**Recorded information:**
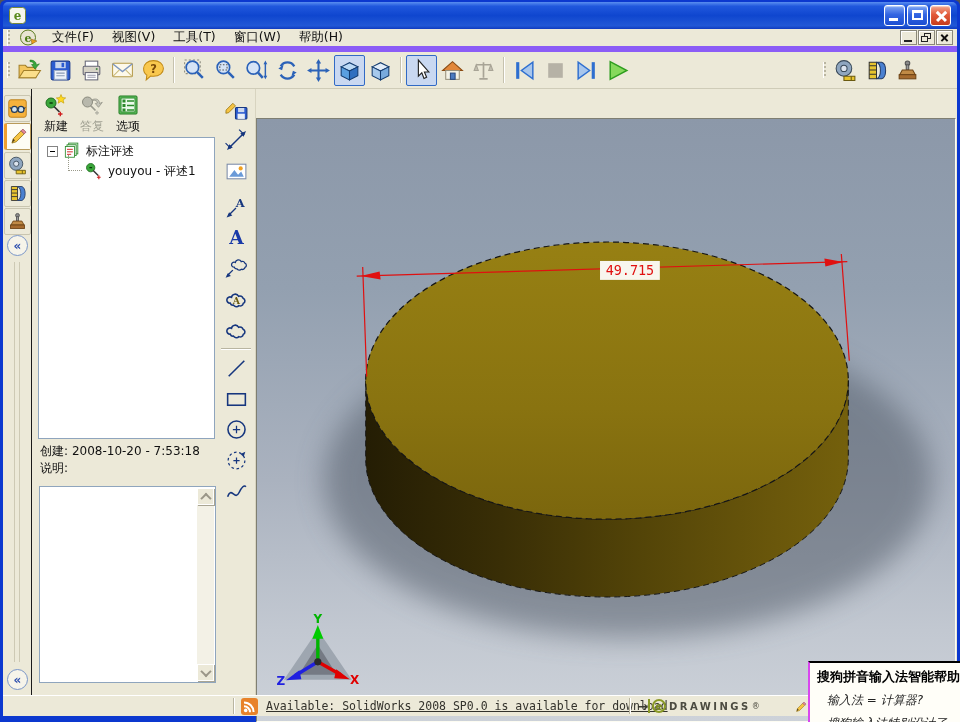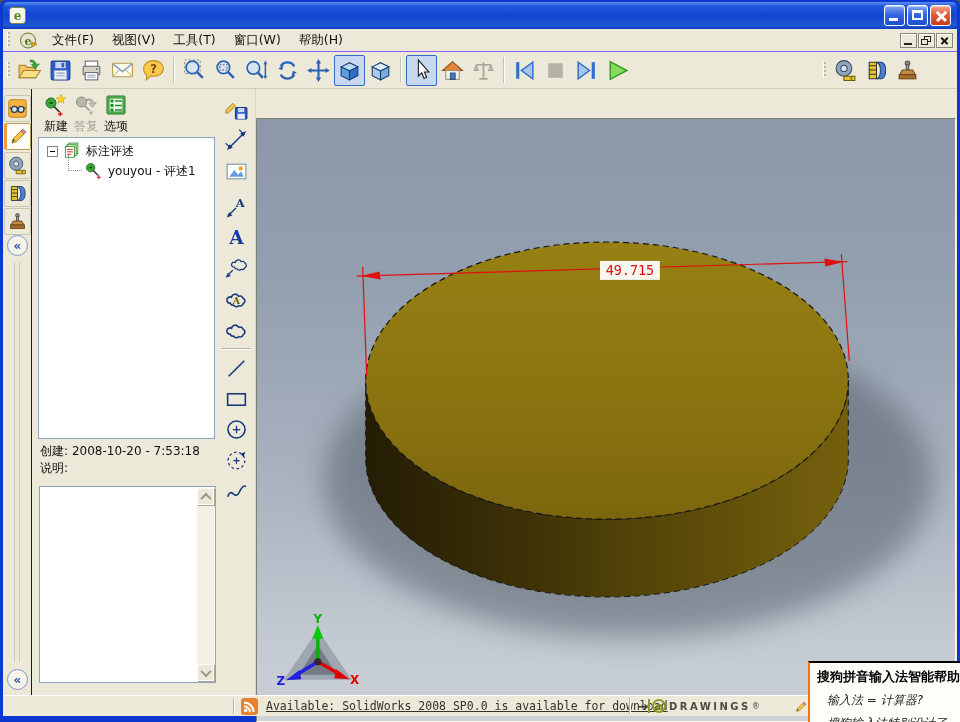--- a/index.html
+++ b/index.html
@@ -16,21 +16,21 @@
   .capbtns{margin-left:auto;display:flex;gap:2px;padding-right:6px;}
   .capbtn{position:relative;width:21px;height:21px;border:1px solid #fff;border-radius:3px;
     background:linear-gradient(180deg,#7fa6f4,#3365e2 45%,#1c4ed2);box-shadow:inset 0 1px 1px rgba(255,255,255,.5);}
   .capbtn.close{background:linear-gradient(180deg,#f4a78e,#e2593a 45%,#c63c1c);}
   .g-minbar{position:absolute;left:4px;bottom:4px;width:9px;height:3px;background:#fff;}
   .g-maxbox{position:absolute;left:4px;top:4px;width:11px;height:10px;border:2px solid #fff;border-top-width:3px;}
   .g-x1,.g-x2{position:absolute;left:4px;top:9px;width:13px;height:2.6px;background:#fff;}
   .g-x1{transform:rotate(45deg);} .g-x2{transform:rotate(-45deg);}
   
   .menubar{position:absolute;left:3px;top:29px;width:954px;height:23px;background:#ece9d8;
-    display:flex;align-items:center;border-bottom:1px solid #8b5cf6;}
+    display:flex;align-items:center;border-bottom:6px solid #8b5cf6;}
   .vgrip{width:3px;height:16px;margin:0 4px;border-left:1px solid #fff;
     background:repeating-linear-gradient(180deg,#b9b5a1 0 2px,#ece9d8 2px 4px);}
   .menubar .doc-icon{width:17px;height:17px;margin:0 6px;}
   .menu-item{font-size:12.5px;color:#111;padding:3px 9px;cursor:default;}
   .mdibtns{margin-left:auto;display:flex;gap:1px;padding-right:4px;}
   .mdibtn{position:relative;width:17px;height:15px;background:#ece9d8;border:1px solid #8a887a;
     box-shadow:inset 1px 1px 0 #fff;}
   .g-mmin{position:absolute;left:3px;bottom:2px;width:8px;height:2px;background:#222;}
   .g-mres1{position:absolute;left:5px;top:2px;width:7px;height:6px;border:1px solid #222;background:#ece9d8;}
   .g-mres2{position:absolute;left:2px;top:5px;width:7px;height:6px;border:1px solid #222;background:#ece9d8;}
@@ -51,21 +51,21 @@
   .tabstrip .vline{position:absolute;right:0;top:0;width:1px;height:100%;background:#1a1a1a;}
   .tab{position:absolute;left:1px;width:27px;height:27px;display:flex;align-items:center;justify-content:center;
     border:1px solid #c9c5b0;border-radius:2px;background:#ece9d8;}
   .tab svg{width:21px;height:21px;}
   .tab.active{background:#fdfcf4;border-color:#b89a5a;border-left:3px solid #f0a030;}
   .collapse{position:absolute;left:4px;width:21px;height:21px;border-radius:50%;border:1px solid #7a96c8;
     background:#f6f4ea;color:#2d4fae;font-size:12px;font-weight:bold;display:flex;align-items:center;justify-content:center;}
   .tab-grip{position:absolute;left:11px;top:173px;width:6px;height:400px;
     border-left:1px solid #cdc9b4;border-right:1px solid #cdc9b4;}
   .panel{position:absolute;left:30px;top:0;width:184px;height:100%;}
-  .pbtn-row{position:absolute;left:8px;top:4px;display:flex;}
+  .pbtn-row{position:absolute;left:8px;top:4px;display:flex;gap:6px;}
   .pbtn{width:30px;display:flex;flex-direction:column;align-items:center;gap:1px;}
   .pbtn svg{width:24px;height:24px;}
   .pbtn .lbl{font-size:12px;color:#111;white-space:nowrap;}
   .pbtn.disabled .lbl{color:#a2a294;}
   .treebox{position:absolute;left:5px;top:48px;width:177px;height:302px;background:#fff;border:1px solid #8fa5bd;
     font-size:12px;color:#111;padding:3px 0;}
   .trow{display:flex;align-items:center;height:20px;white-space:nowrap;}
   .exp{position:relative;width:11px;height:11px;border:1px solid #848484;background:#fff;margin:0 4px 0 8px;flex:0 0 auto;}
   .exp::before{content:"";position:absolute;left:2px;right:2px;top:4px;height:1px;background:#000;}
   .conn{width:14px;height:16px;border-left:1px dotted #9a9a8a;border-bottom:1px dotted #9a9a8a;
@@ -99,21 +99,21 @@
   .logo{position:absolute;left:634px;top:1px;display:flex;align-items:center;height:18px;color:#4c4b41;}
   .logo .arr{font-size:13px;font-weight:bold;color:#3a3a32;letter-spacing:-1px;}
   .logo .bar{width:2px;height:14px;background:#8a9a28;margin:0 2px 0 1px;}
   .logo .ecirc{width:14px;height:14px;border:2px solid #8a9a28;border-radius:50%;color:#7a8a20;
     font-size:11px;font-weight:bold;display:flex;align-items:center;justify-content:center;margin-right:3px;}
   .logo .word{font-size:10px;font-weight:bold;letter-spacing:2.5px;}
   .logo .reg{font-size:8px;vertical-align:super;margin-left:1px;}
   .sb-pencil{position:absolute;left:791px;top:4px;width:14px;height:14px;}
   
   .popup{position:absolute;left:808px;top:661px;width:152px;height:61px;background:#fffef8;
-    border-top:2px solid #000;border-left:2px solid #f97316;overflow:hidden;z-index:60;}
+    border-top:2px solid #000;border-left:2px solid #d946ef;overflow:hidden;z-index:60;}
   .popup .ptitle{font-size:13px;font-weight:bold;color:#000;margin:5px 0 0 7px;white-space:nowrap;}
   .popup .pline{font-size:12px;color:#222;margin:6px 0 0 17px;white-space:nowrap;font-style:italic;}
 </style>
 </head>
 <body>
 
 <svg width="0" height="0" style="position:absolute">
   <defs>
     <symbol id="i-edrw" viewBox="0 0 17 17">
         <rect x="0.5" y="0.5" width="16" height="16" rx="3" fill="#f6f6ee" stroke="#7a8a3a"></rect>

**Assignment:**
Find the lines in the material above that include the string "inset", and state how many there are without any other text.

**Written answer:**
2